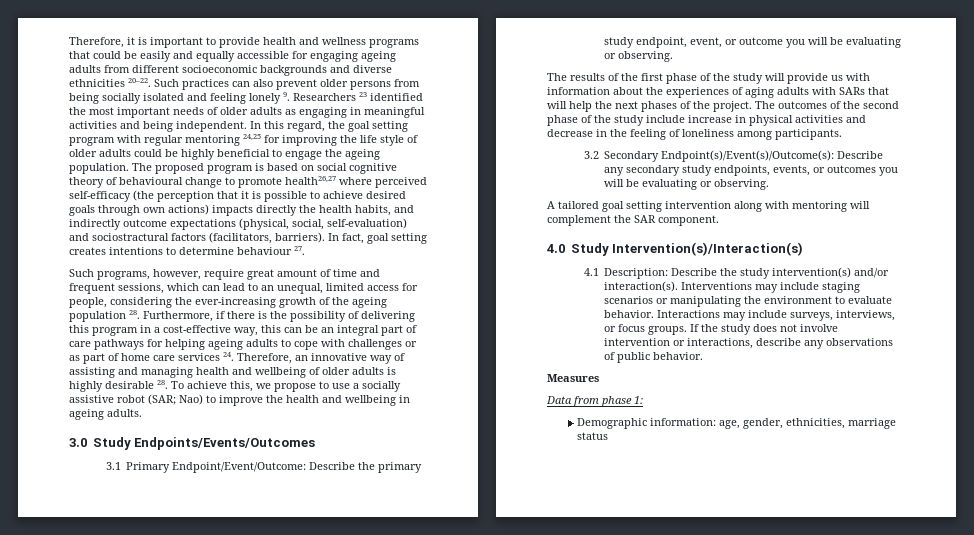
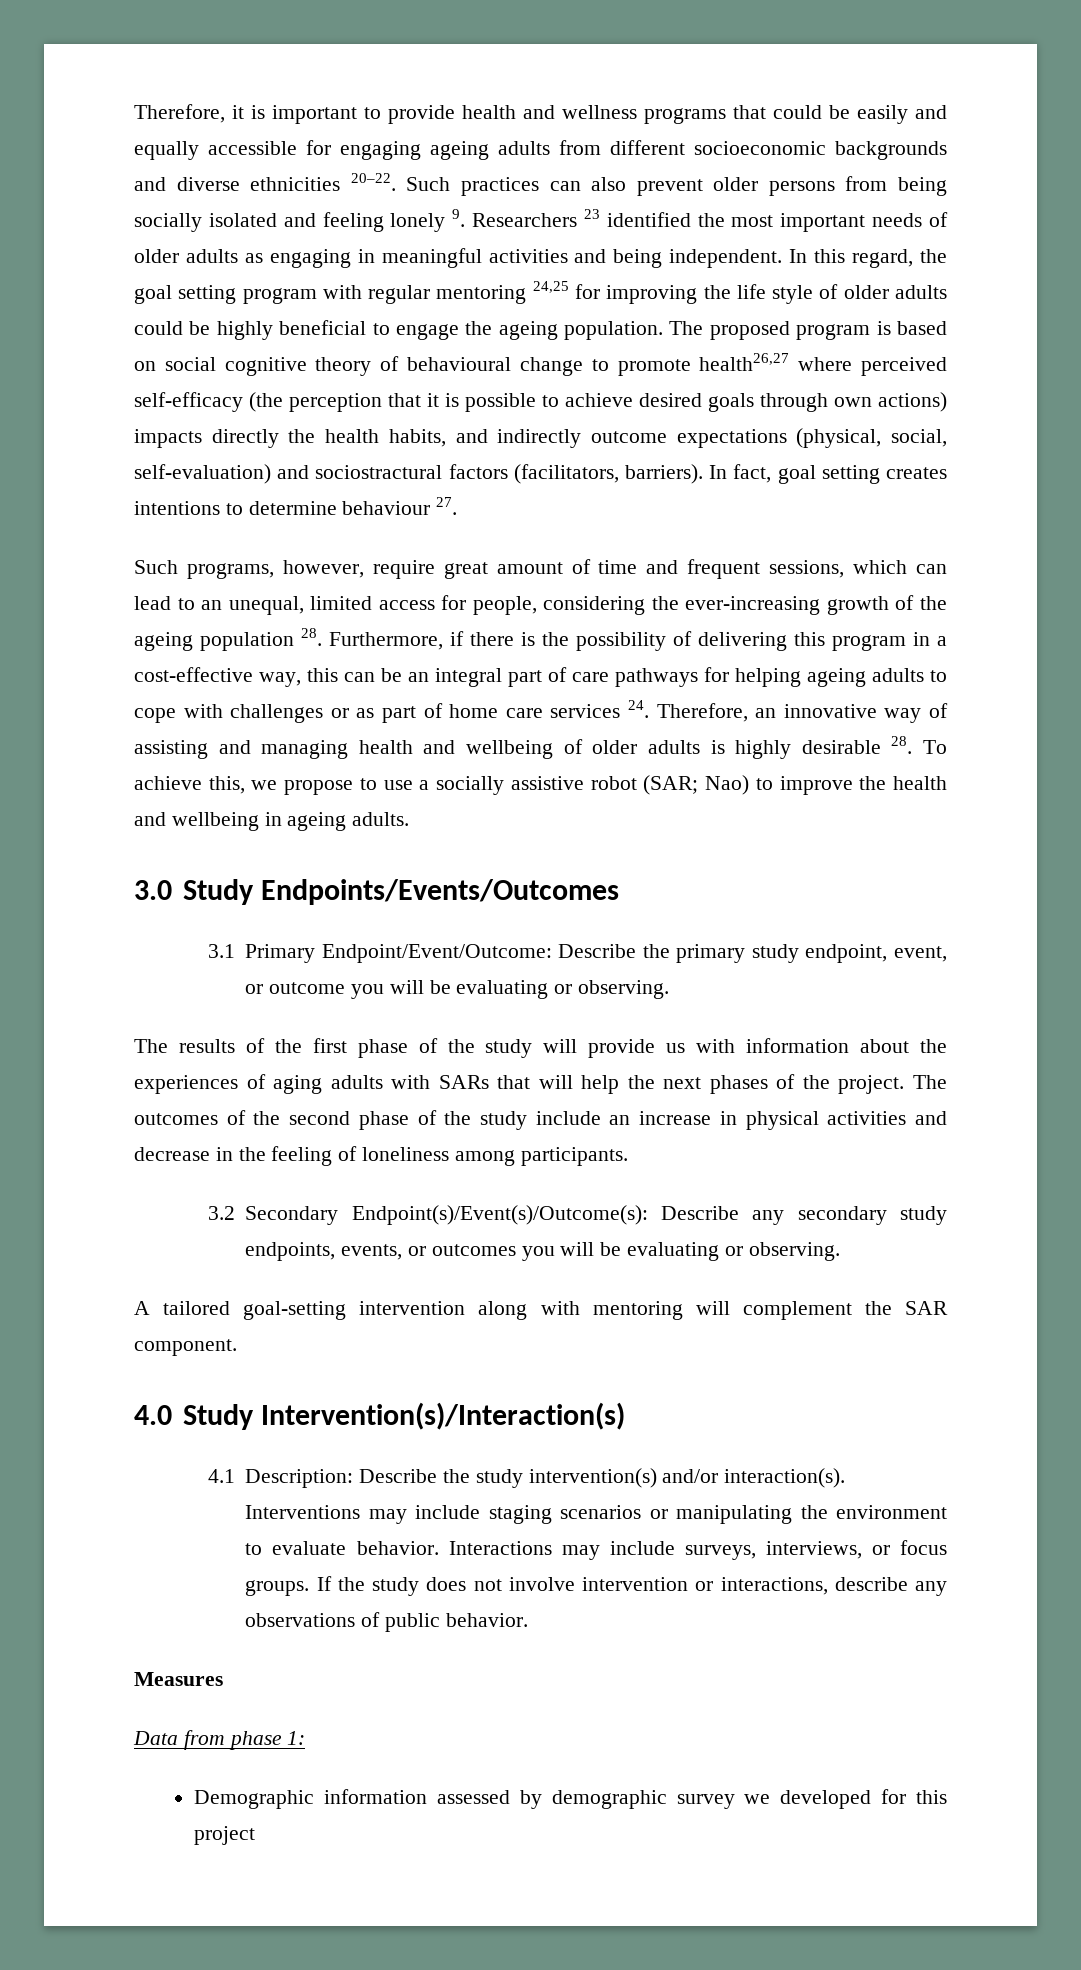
- The outcomes of the second phase of the study include increase in physical activities and decrease in the feeling of loneliness among participants.
+ The outcomes of the second phase of the study include an increase in physical activities and decrease in the feeling of loneliness among participants.
- A tailored goal setting intervention along with mentoring will complement the SAR component.
+ A tailored goal-setting intervention along with mentoring will complement the SAR component.
- Demographic information: age, gender, ethnicities, marriage status
+ Demographic information assessed by demographic survey we developed for this project

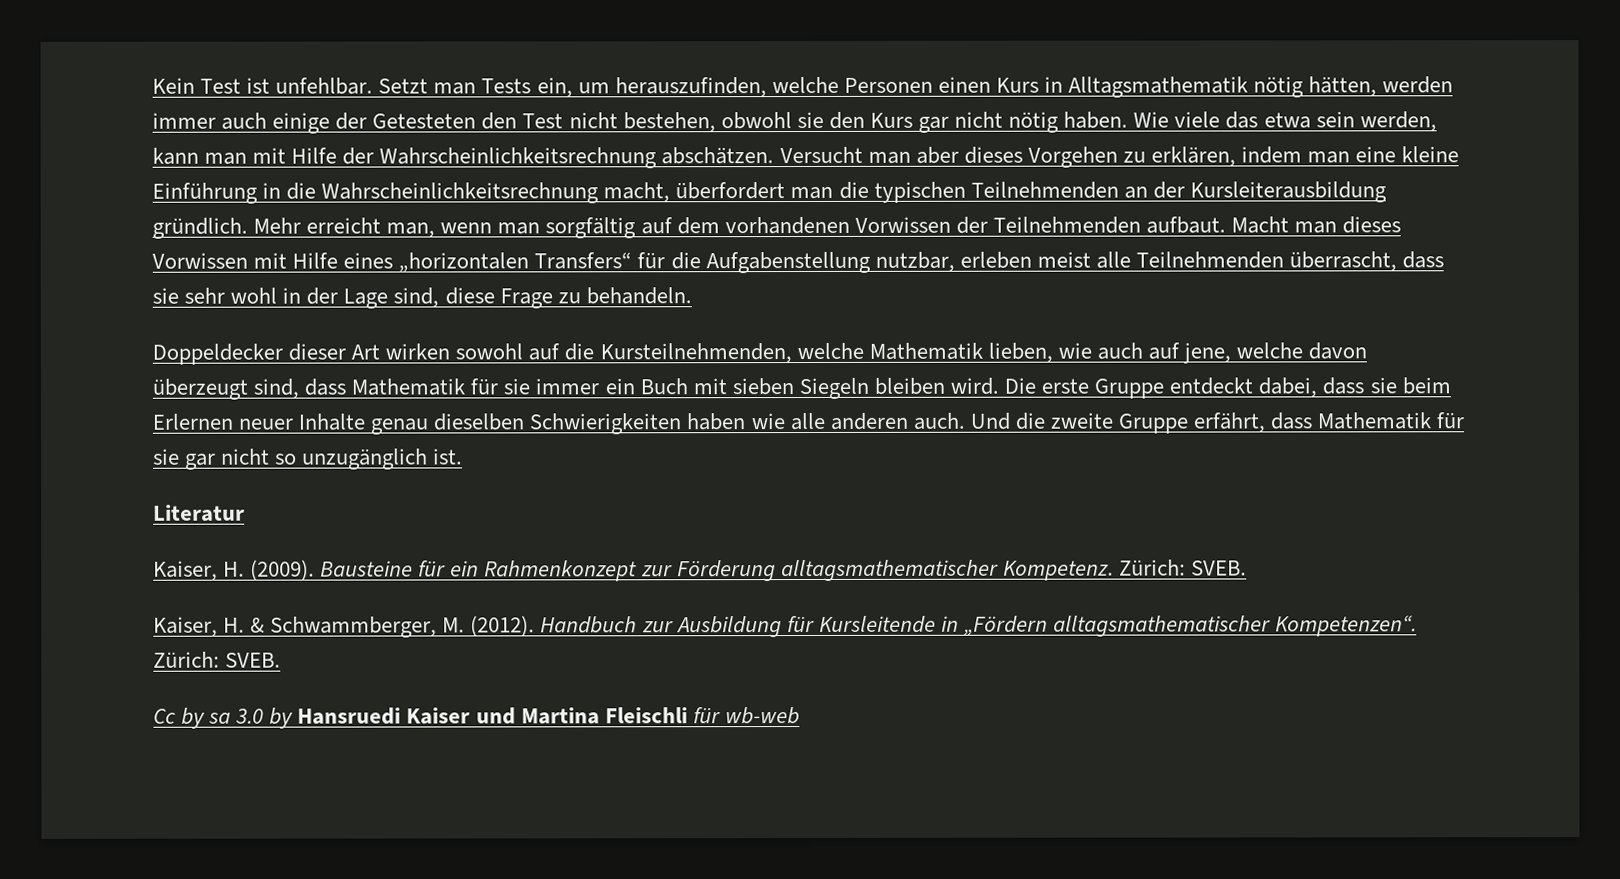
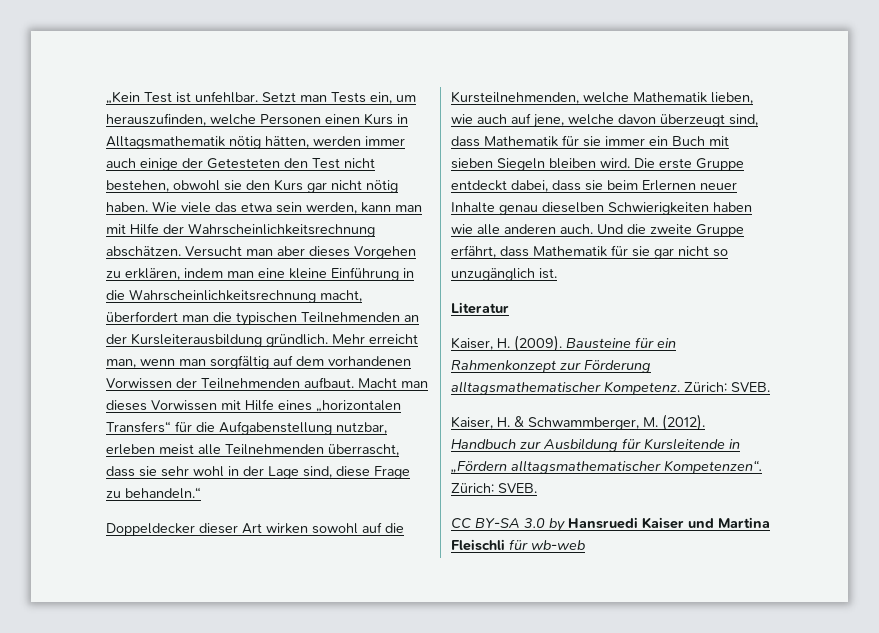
- Kein Test ist unfehlbar.
+ „Kein Test ist unfehlbar.
- Macht man dieses Vorwissen mit Hilfe eines „horizontalen Transfers“ für die Aufgabenstellung nutzbar, erleben meist alle Teilnehmenden überrascht, dass sie sehr wohl in der Lage sind, diese Frage zu behandeln.
+ Macht man dieses Vorwissen mit Hilfe eines „horizontalen Transfers“ für die Aufgabenstellung nutzbar, erleben meist alle Teilnehmenden überrascht, dass sie sehr wohl in der Lage sind, diese Frage zu behandeln.“
- Cc by sa 3.0 by Hansruedi Kaiser und Martina Fleischli für wb-web
+ CC BY-SA 3.0 by Hansruedi Kaiser und Martina Fleischli für wb-web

▶ **What to produce**
Return word for word the lines of the listing above, starting at the line with "study include an" and ending at the line with "- Cc by sa 3.0", both included. Pictures do not belong in the copy.

▶ **Exercise response**
+ The outcomes of the second phase of the study include an increase in physical activities and decrease in the feeling of loneliness among participants.
- A tailored goal setting intervention along with mentoring will complement the SAR component.
+ A tailored goal-setting intervention along with mentoring will complement the SAR component.
- Demographic information: age, gender, ethnicities, marriage status
+ Demographic information assessed by demographic survey we developed for this project

- Kein Test ist unfehlbar.
+ „Kein Test ist unfehlbar.
- Macht man dieses Vorwissen mit Hilfe eines „horizontalen Transfers“ für die Aufgabenstellung nutzbar, erleben meist alle Teilnehmenden überrascht, dass sie sehr wohl in der Lage sind, diese Frage zu behandeln.
+ Macht man dieses Vorwissen mit Hilfe eines „horizontalen Transfers“ für die Aufgabenstellung nutzbar, erleben meist alle Teilnehmenden überrascht, dass sie sehr wohl in der Lage sind, diese Frage zu behandeln.“
- Cc by sa 3.0 by Hansruedi Kaiser und Martina Fleischli für wb-web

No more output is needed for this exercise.